CRITIQUE : Le Vent dans les saules (en exactement 250 mots)

Published on 17 July 2017

The Wind in the Willows, joué cet été au spectaculaire London Palladium, est une comédie musicale amusante, quoique légèrement exagérée, basée sur le roman très apprécié de Kenneth Grahame. L’adaptation a été écrite par Julian Fellowes (Downton Abbey), avec une musique de Stiles et Drewe (Half a Sixpence). Mais, même si la série est visuellement impressionnante et pleine de morceaux accrocheurs, elle paraît parfois assez laborieuse.

Il y a de très beaux moments dans la série. Simon Lipkin, dans le rôle de Rat, et Craig Mather, dans celui de Mole, sont plus captivants que la production globale, modérant l’hyperbole du spectacle lorsqu’ils sont sur scène. Le spectacle propose également de superbes chorégraphies, qui ajoutent aux visuels déjà fantastiques créés par le décor et l’éclairage magnifiques.
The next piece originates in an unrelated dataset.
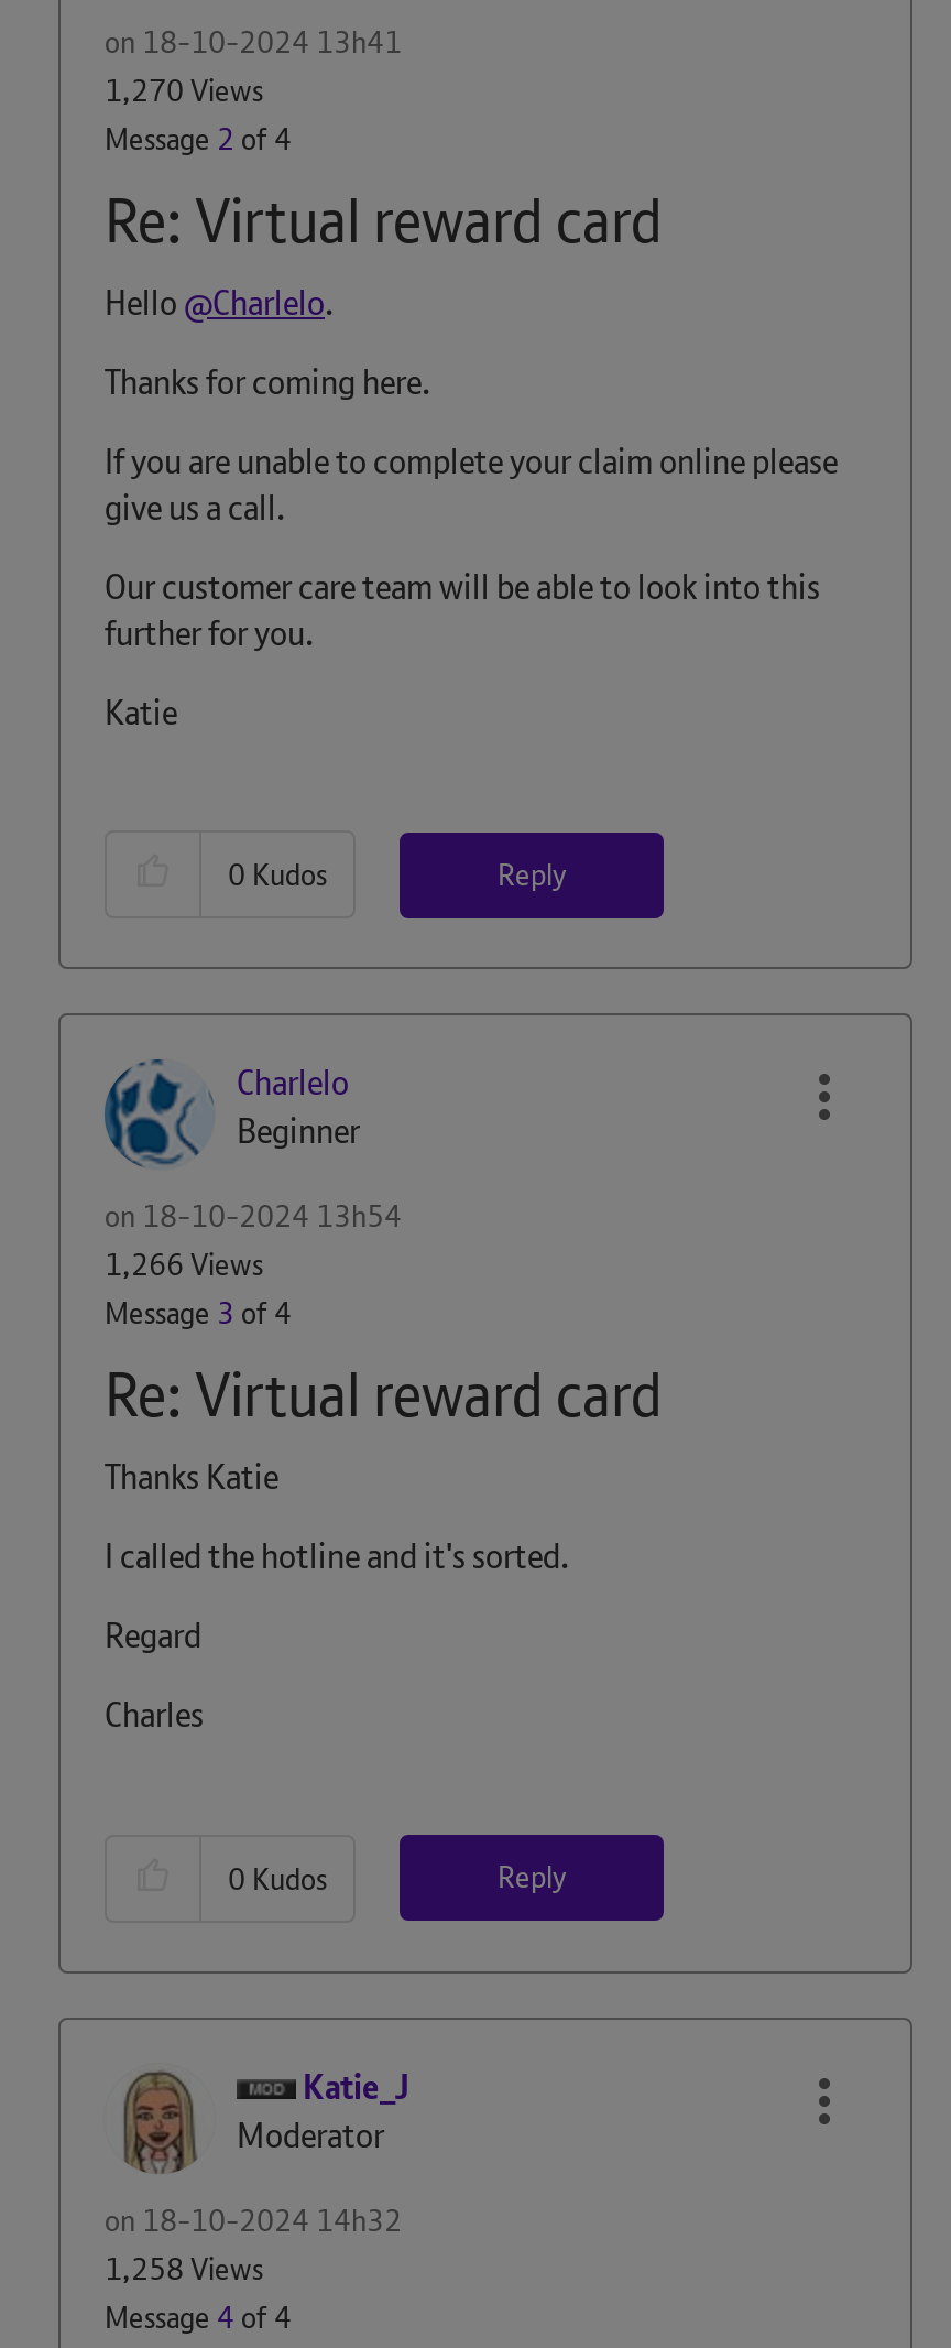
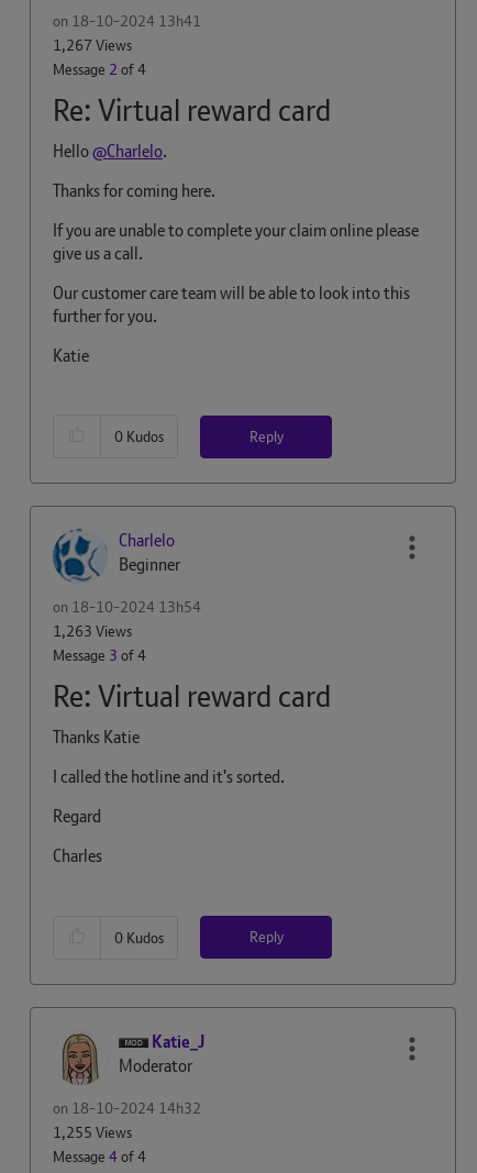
[105,69,263,109] 1,270 Views -> [53,35,132,54] 1,267 Views
[105,1244,263,1284] 1,266 Views -> [53,621,132,641] 1,263 Views
[105,2248,263,2287] 1,258 Views -> [53,1122,132,1142] 1,255 Views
Rufus Hound revient dans le West End dans cette série pour jouer le rôle de Toad. Sa performance est indéniablement sincère et amusante, mais elle oscille entre énergique et irritant.
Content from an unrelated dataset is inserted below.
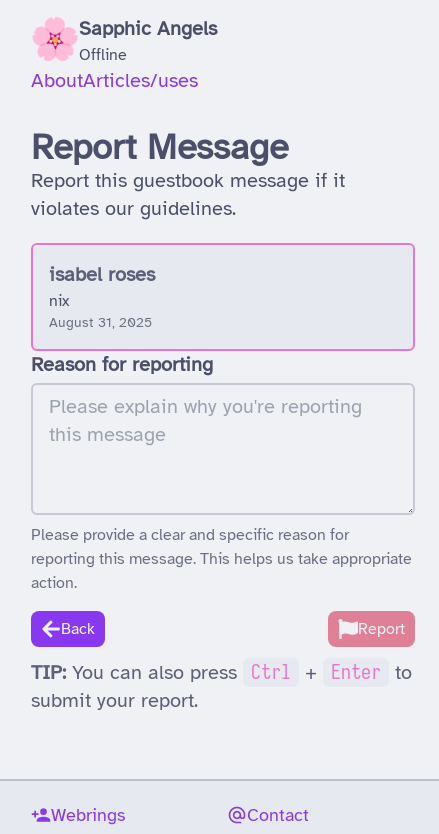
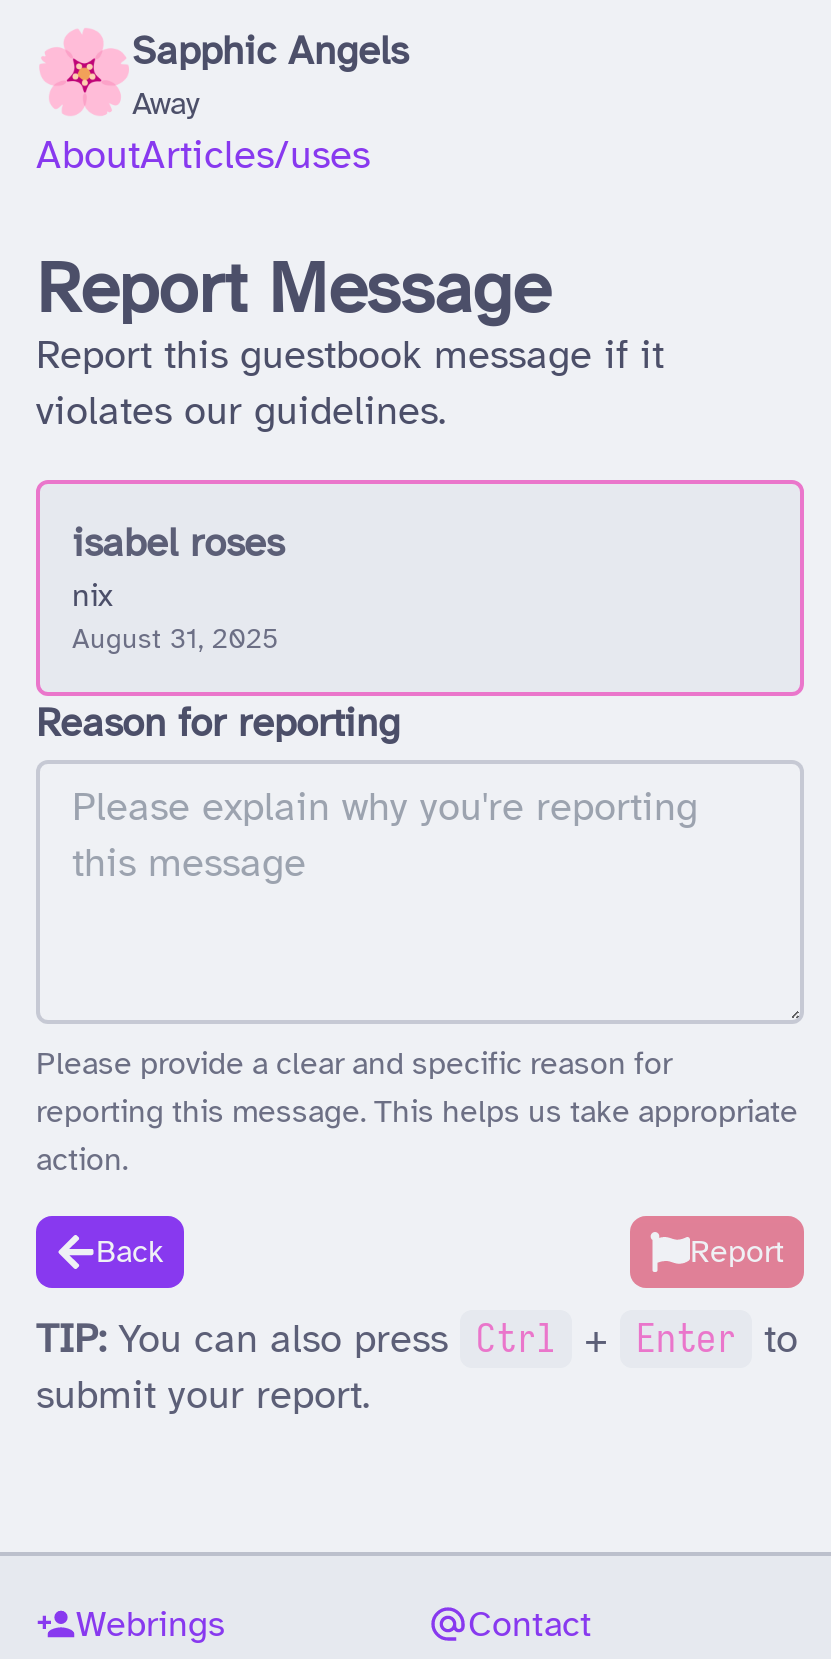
[79,45,127,65] Offline -> [132,84,200,124] Away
La production baisse dans d’autres domaines. Bien que la musique écrite pour la série soit accrocheuse, elle manque de profondeur – on peut en dire autant de certaines parties du scénario qui, bien que souvent sincères, parviennent parfois à être assez bidimensionnelles.

Mais, si vous connaissez et aimez Le Vent dans les saules et que vous pouvez mettre un peu d’exagération, vous apprécierez presque certainement la vitalité de cette production. Cette série est idéale pour un public plus jeune, alors assurez-vous de la regarder cet été si vous êtes fan de l’histoire.